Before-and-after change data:
# # # # #
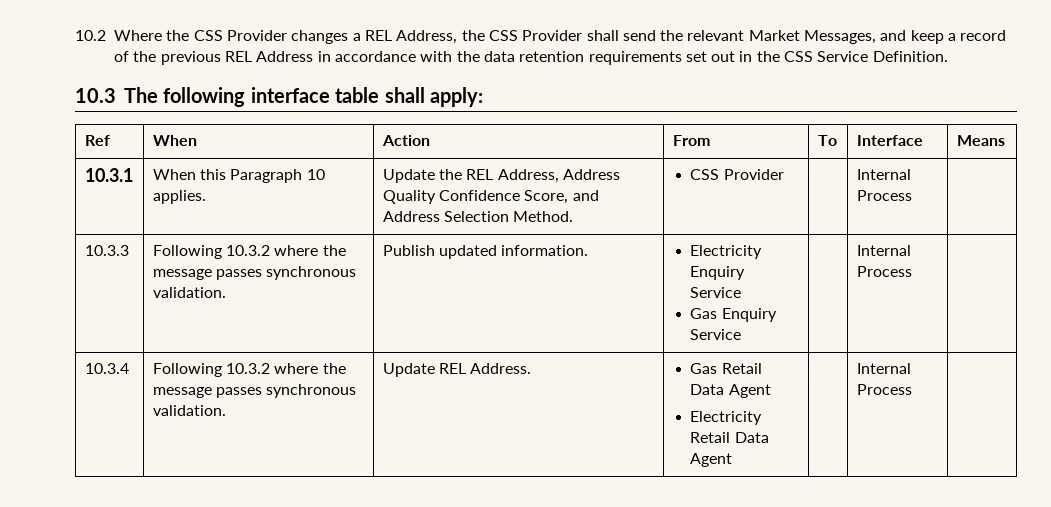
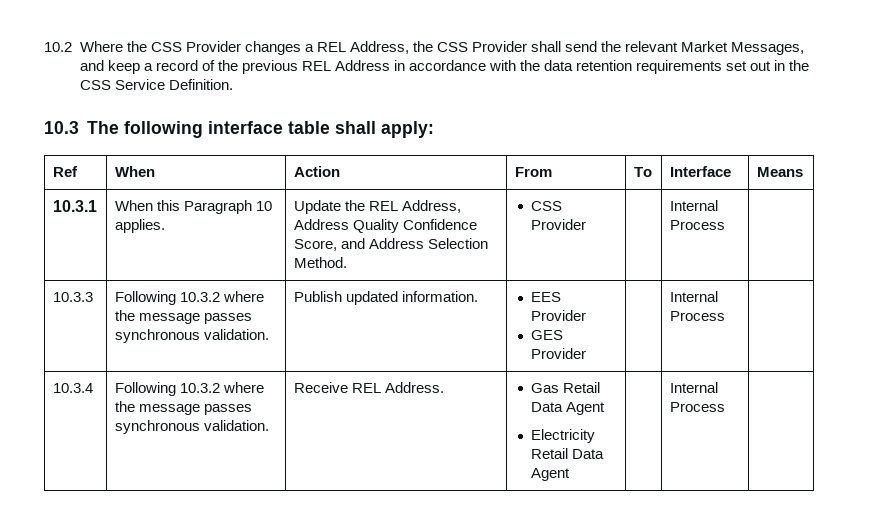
- 10.3.3 | Following 10.3.2 where the message passes synchronous validation. | Publish updated information. | Electricity Enquiry Service
- Gas Enquiry Service | | Internal Process |
+ 10.3.3 | Following 10.3.2 where the message passes synchronous validation. | Publish updated information. | EES Provider
+ GES Provider | | Internal Process |
- 10.3.4 | Following 10.3.2 where the message passes synchronous validation. | Update REL Address. | Gas Retail Data Agent
+ 10.3.4 | Following 10.3.2 where the message passes synchronous validation. | Receive REL Address. | Gas Retail Data Agent

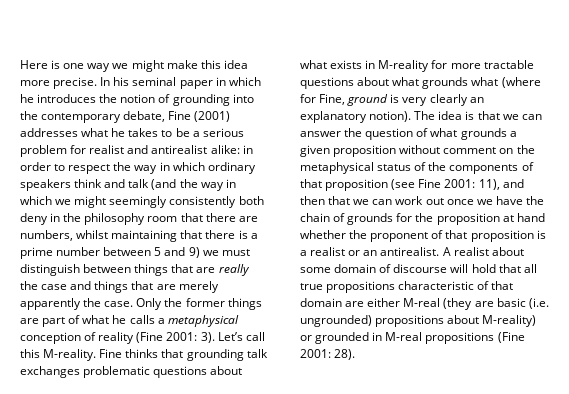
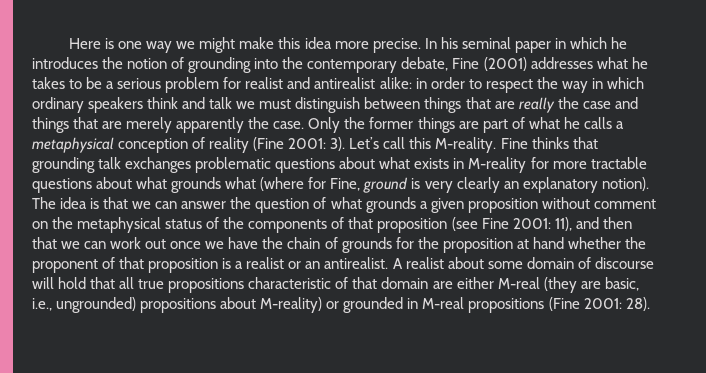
- in order to respect the way in which ordinary speakers think and talk (and the way in which we might seemingly consistently both deny in the philosophy room that there are numbers, whilst maintaining that there is a prime number between 5 and 9) we must distinguish between things that are really the case and things that are merely apparently the case.
+ in order to respect the way in which ordinary speakers think and talk we must distinguish between things that are really the case and things that are merely apparently the case.
- A realist about some domain of discourse will hold that all true propositions characteristic of that domain are either M-real (they are basic (i.e. ungrounded) propositions about M-reality) or grounded in M-real propositions (Fine 2001: 28).
+ A realist about some domain of discourse will hold that all true propositions characteristic of that domain are either M-real (they are basic, i.e., ungrounded) propositions about M-reality) or grounded in M-real propositions (Fine 2001: 28).

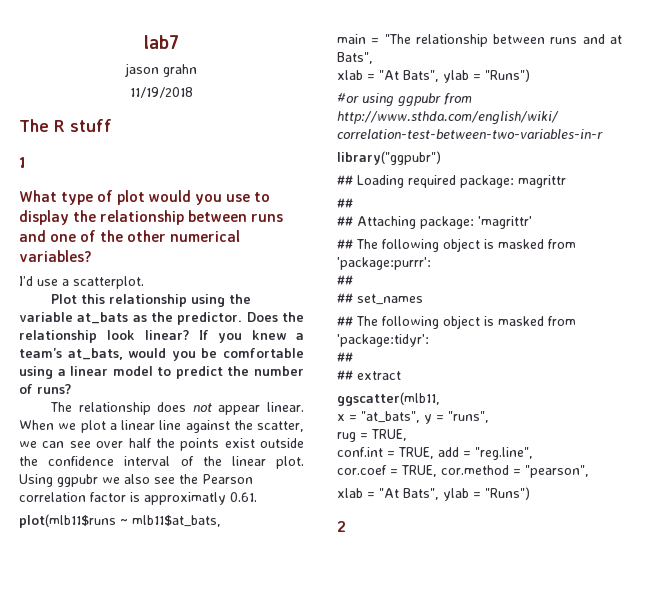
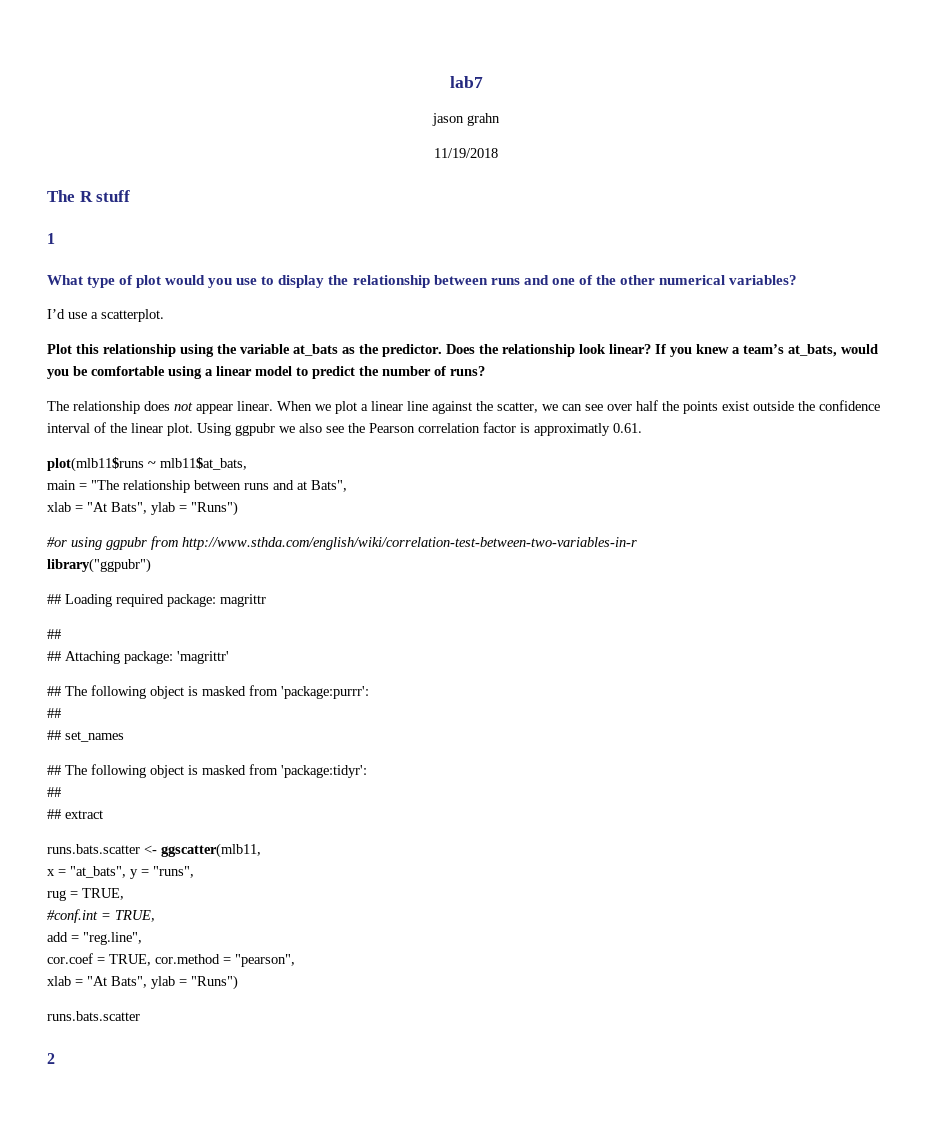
- ggscatter(mlb11,
+ runs.bats.scatter <- ggscatter(mlb11,
- conf.int = TRUE, add = "reg.line",
+ #conf.int = TRUE,
+ add = "reg.line",
  cor.coef = TRUE, cor.method = "pearson",
  xlab = "At Bats", ylab = "Runs")
+ runs.bats.scatter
# # # # #
→ Task
Every line in the data above that includes the word "Internal" should be copied.

→ Task response
- Gas Enquiry Service | | Internal Process |
+ GES Provider | | Internal Process |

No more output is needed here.